Top of Record extracts

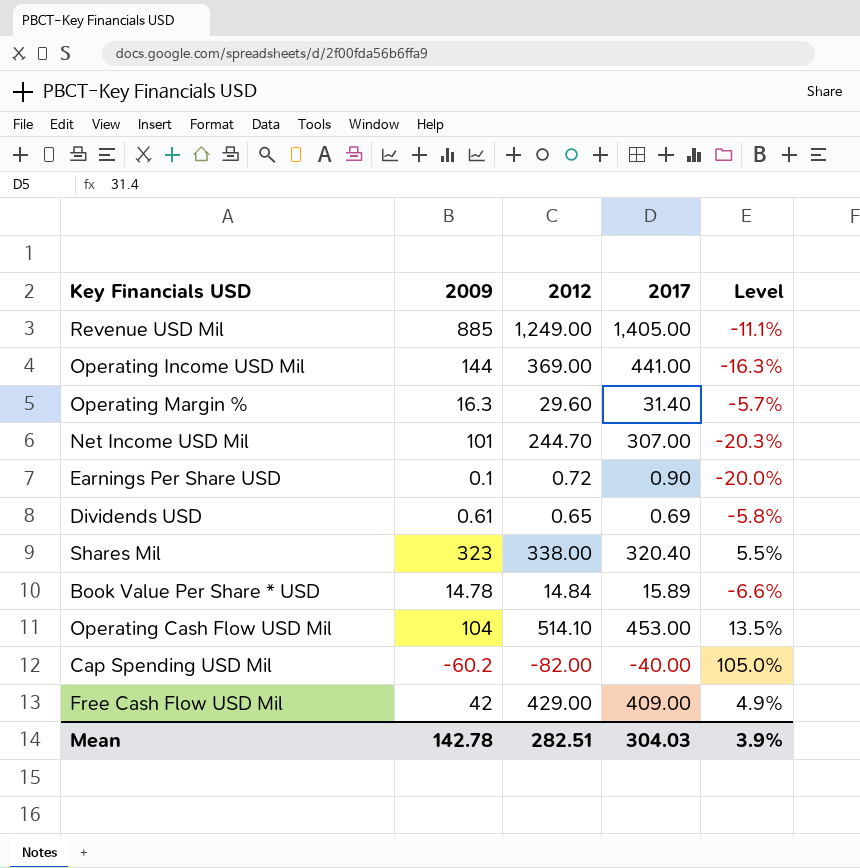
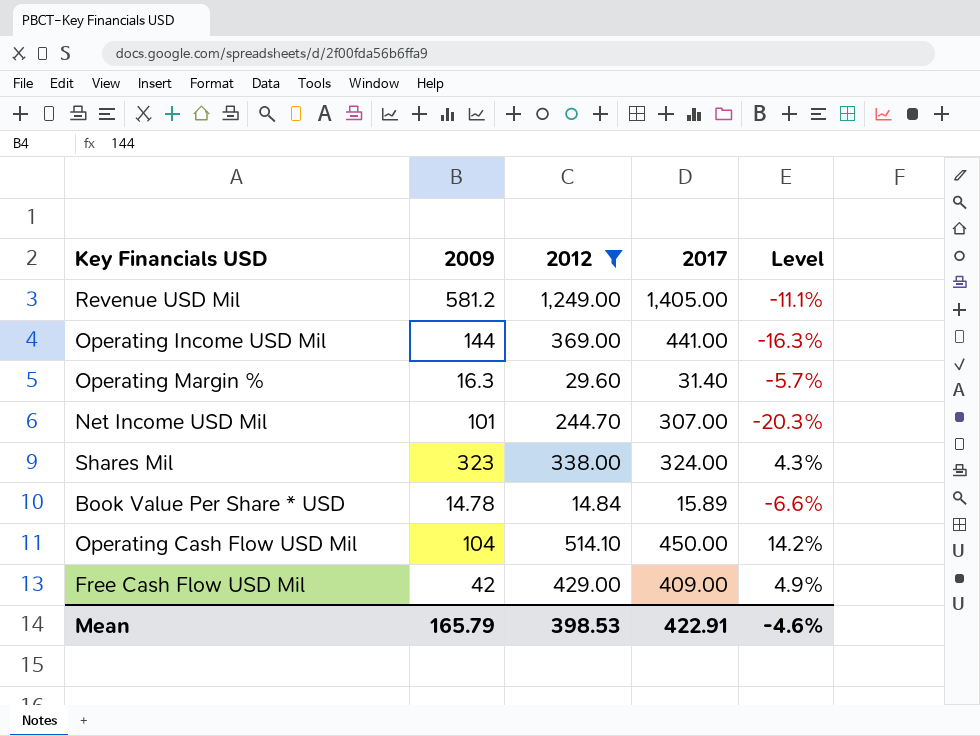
filter: none -> 2012 >= 14.84
Revenue USD Mil | 2009: 885 -> 581.2
Shares Mil | 2017: 320.40 -> 324.00
Shares Mil | Level: 5.5% -> 4.3%
Operating Cash Flow USD Mil | 2017: 453.00 -> 450.00
Operating Cash Flow USD Mil | Level: 13.5% -> 14.2%
Mean | 2009: 142.78 -> 165.79
Mean | 2012: 282.51 -> 398.53
Mean | 2017: 304.03 -> 422.91
Mean | Level: 3.9% -> -4.6%

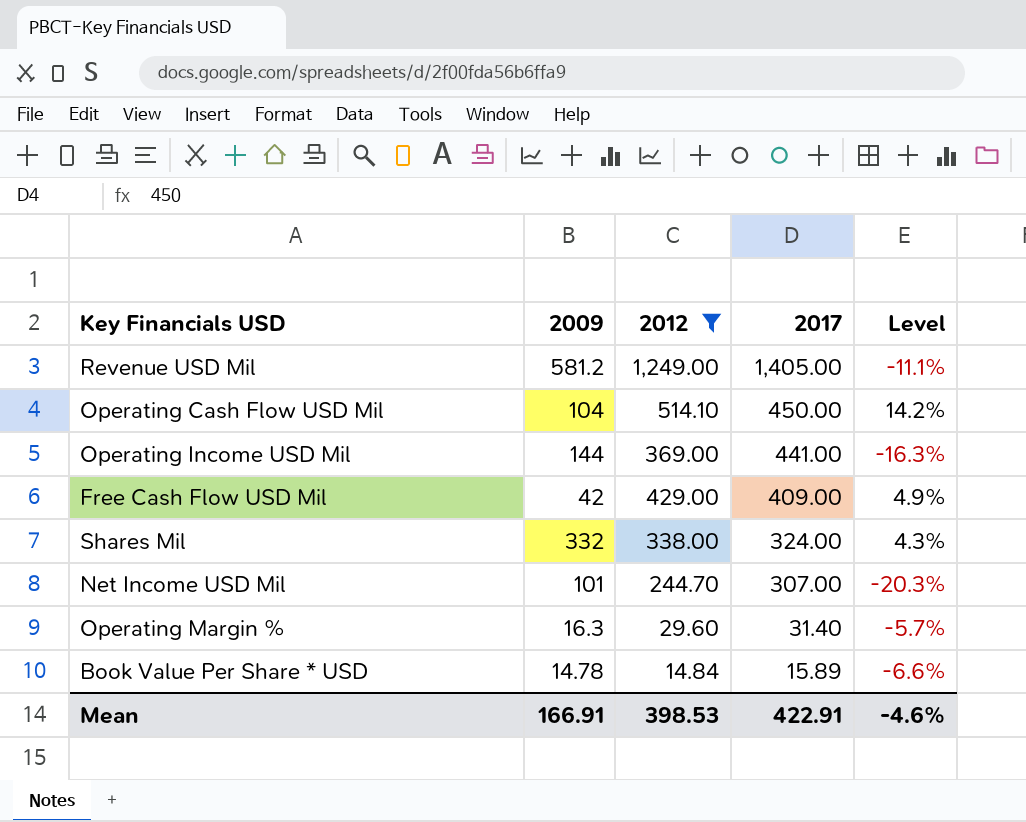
row order: none -> 2017 descending
Shares Mil | 2009: 323 -> 332
Mean | 2009: 165.79 -> 166.91

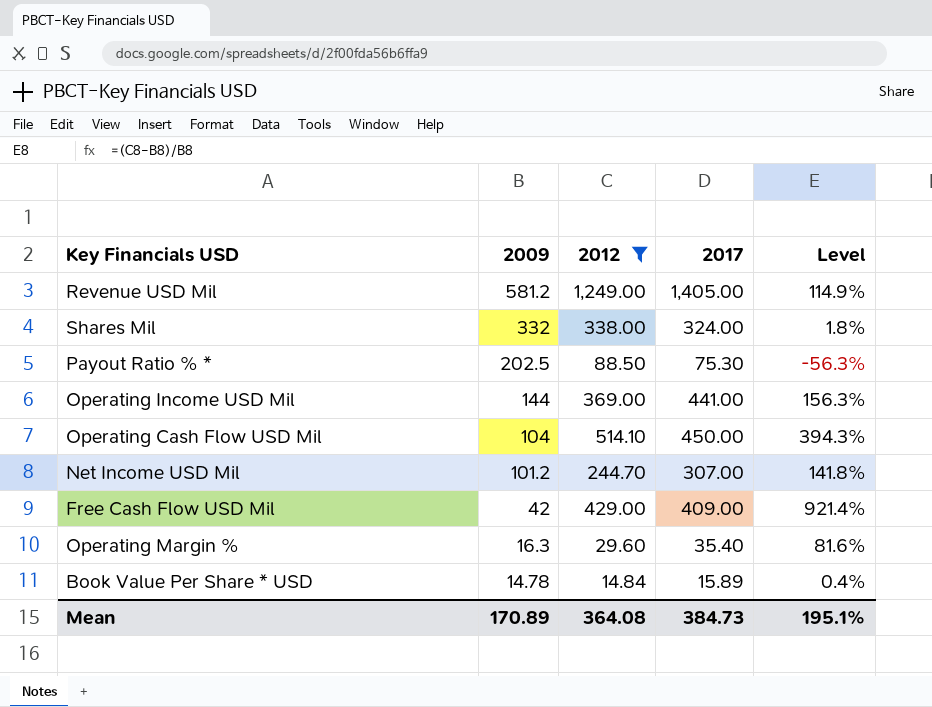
row order: 2017 descending -> 2009 descending
column Level | formula: ([2012] - [2017]) / [2017] -> ([2012] - [2009]) / [2009]
row Payout Ratio % *: none -> 202.5 | 88.50 | 75.30 | -56.3%
Net Income USD Mil | 2009: 101 -> 101.2
Operating Margin % | 2017: 31.40 -> 35.40
Mean | 2009: 166.91 -> 170.89
Mean | 2012: 398.53 -> 364.08
Mean | 2017: 422.91 -> 384.73
Mean | Level: -4.6% -> 195.1%

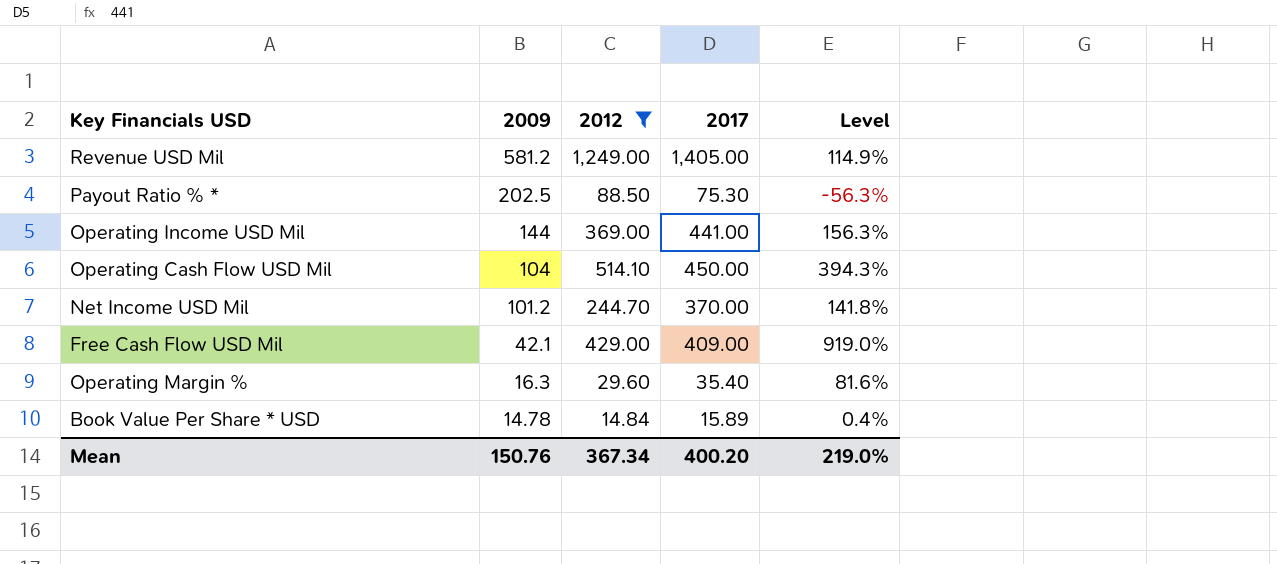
row Shares Mil: 332 | 338.00 | 324.00 | 1.8% -> none
Net Income USD Mil | 2017: 307.00 -> 370.00
Free Cash Flow USD Mil | 2009: 42 -> 42.1
Free Cash Flow USD Mil | Level: 921.4% -> 919.0%
Mean | 2009: 170.89 -> 150.76
Mean | 2012: 364.08 -> 367.34
Mean | 2017: 384.73 -> 400.20
Mean | Level: 195.1% -> 219.0%

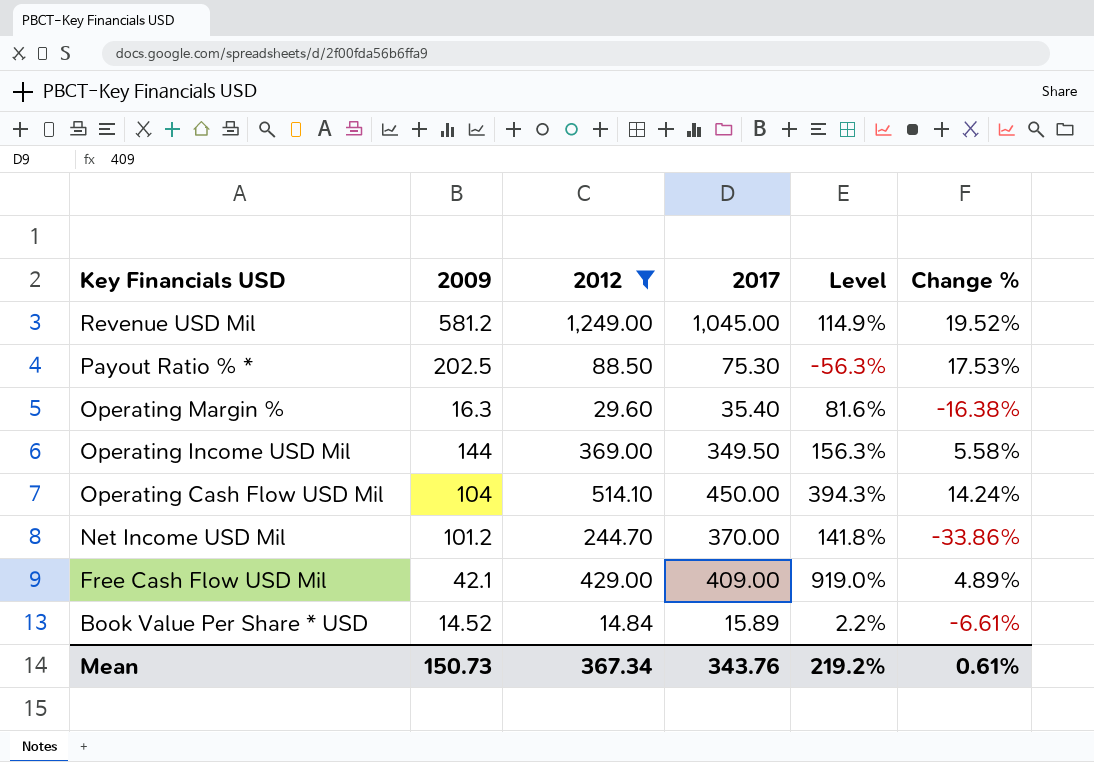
row order: 2009 descending -> Key Financials USD descending
column Change % | formula: none -> ([2012] - [2017]) / [2017]
Revenue USD Mil | 2017: 1,405.00 -> 1,045.00
Operating Income USD Mil | 2017: 441.00 -> 349.50
Book Value Per Share * USD | 2009: 14.78 -> 14.52
Book Value Per Share * USD | Level: 0.4% -> 2.2%
Mean | 2009: 150.76 -> 150.73
Mean | 2017: 400.20 -> 343.76
Mean | Level: 219.0% -> 219.2%

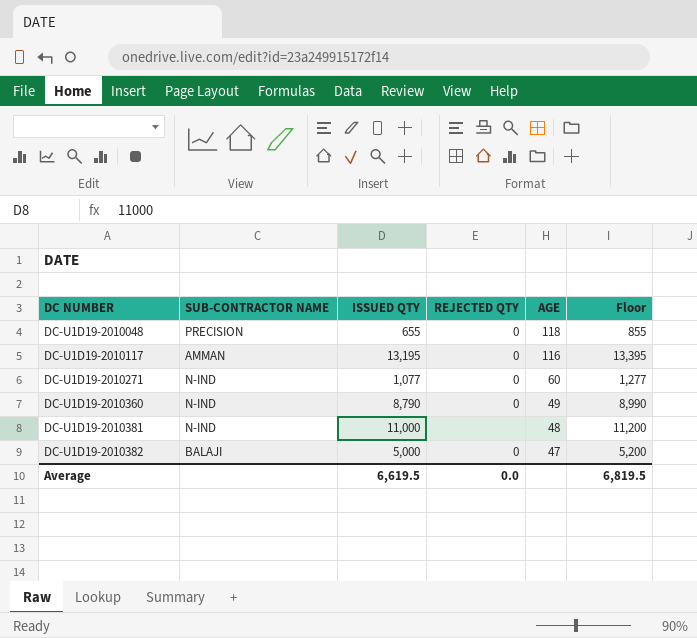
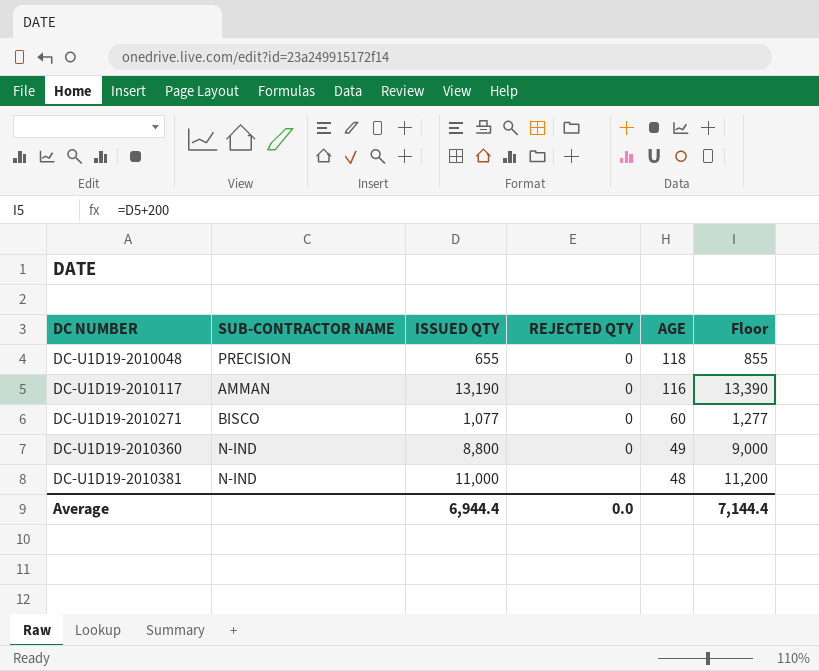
row DC-U1D19-2010382: BALAJI | 5,000 | 0 | 47 | 5,200 -> none
DC-U1D19-2010117 | ISSUED QTY: 13,195 -> 13,190
DC-U1D19-2010117 | Floor: 13,395 -> 13,390
DC-U1D19-2010271 | SUB-CONTRACTOR NAME: N-IND -> BISCO
DC-U1D19-2010360 | ISSUED QTY: 8,790 -> 8,800
DC-U1D19-2010360 | Floor: 8,990 -> 9,000
Average | ISSUED QTY: 6,619.5 -> 6,944.4
Average | Floor: 6,819.5 -> 7,144.4

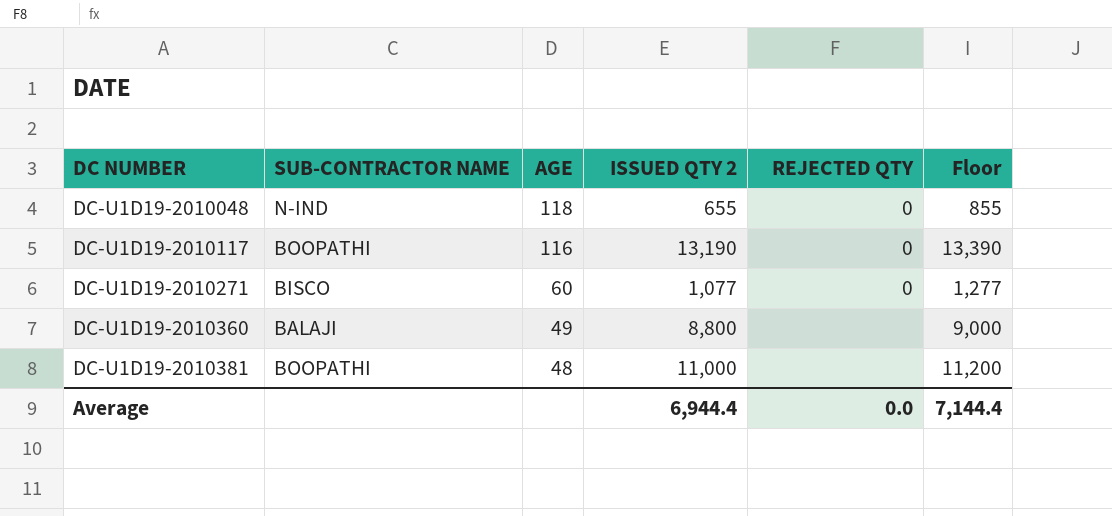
column AGE | position: 5 -> 3
column name: ISSUED QTY -> ISSUED QTY 2
DC-U1D19-2010048 | SUB-CONTRACTOR NAME: PRECISION -> N-IND
DC-U1D19-2010117 | SUB-CONTRACTOR NAME: AMMAN -> BOOPATHI
DC-U1D19-2010360 | SUB-CONTRACTOR NAME: N-IND -> BALAJI
DC-U1D19-2010360 | REJECTED QTY: 0 -> none
DC-U1D19-2010381 | SUB-CONTRACTOR NAME: N-IND -> BOOPATHI

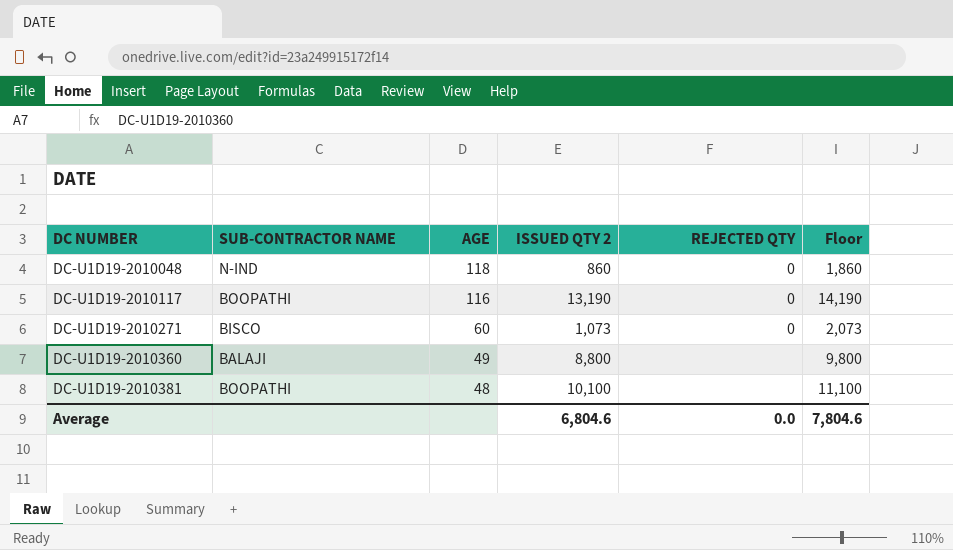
column Floor | formula: [ISSUED QTY 2] + 200 -> [ISSUED QTY 2] + 1000
DC-U1D19-2010048 | ISSUED QTY 2: 655 -> 860
DC-U1D19-2010271 | ISSUED QTY 2: 1,077 -> 1,073
DC-U1D19-2010381 | ISSUED QTY 2: 11,000 -> 10,100
Average | ISSUED QTY 2: 6,944.4 -> 6,804.6
Average | Floor: 7,144.4 -> 7,804.6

Bottom of Record extracts

→ **Task**
Above are the records; copy them exactly without the pictures.

→ **Response to the task**
filter: none -> 2012 >= 14.84
Revenue USD Mil | 2009: 885 -> 581.2
Shares Mil | 2017: 320.40 -> 324.00
Shares Mil | Level: 5.5% -> 4.3%
Operating Cash Flow USD Mil | 2017: 453.00 -> 450.00
Operating Cash Flow USD Mil | Level: 13.5% -> 14.2%
Mean | 2009: 142.78 -> 165.79
Mean | 2012: 282.51 -> 398.53
Mean | 2017: 304.03 -> 422.91
Mean | Level: 3.9% -> -4.6%

row order: none -> 2017 descending
Shares Mil | 2009: 323 -> 332
Mean | 2009: 165.79 -> 166.91

row order: 2017 descending -> 2009 descending
column Level | formula: ([2012] - [2017]) / [2017] -> ([2012] - [2009]) / [2009]
row Payout Ratio % *: none -> 202.5 | 88.50 | 75.30 | -56.3%
Net Income USD Mil | 2009: 101 -> 101.2
Operating Margin % | 2017: 31.40 -> 35.40
Mean | 2009: 166.91 -> 170.89
Mean | 2012: 398.53 -> 364.08
Mean | 2017: 422.91 -> 384.73
Mean | Level: -4.6% -> 195.1%

row Shares Mil: 332 | 338.00 | 324.00 | 1.8% -> none
Net Income USD Mil | 2017: 307.00 -> 370.00
Free Cash Flow USD Mil | 2009: 42 -> 42.1
Free Cash Flow USD Mil | Level: 921.4% -> 919.0%
Mean | 2009: 170.89 -> 150.76
Mean | 2012: 364.08 -> 367.34
Mean | 2017: 384.73 -> 400.20
Mean | Level: 195.1% -> 219.0%

row order: 2009 descending -> Key Financials USD descending
column Change % | formula: none -> ([2012] - [2017]) / [2017]
Revenue USD Mil | 2017: 1,405.00 -> 1,045.00
Operating Income USD Mil | 2017: 441.00 -> 349.50
Book Value Per Share * USD | 2009: 14.78 -> 14.52
Book Value Per Share * USD | Level: 0.4% -> 2.2%
Mean | 2009: 150.76 -> 150.73
Mean | 2017: 400.20 -> 343.76
Mean | Level: 219.0% -> 219.2%

row DC-U1D19-2010382: BALAJI | 5,000 | 0 | 47 | 5,200 -> none
DC-U1D19-2010117 | ISSUED QTY: 13,195 -> 13,190
DC-U1D19-2010117 | Floor: 13,395 -> 13,390
DC-U1D19-2010271 | SUB-CONTRACTOR NAME: N-IND -> BISCO
DC-U1D19-2010360 | ISSUED QTY: 8,790 -> 8,800
DC-U1D19-2010360 | Floor: 8,990 -> 9,000
Average | ISSUED QTY: 6,619.5 -> 6,944.4
Average | Floor: 6,819.5 -> 7,144.4

column AGE | position: 5 -> 3
column name: ISSUED QTY -> ISSUED QTY 2
DC-U1D19-2010048 | SUB-CONTRACTOR NAME: PRECISION -> N-IND
DC-U1D19-2010117 | SUB-CONTRACTOR NAME: AMMAN -> BOOPATHI
DC-U1D19-2010360 | SUB-CONTRACTOR NAME: N-IND -> BALAJI
DC-U1D19-2010360 | REJECTED QTY: 0 -> none
DC-U1D19-2010381 | SUB-CONTRACTOR NAME: N-IND -> BOOPATHI

column Floor | formula: [ISSUED QTY 2] + 200 -> [ISSUED QTY 2] + 1000
DC-U1D19-2010048 | ISSUED QTY 2: 655 -> 860
DC-U1D19-2010271 | ISSUED QTY 2: 1,077 -> 1,073
DC-U1D19-2010381 | ISSUED QTY 2: 11,000 -> 10,100
Average | ISSUED QTY 2: 6,944.4 -> 6,804.6
Average | Floor: 7,144.4 -> 7,804.6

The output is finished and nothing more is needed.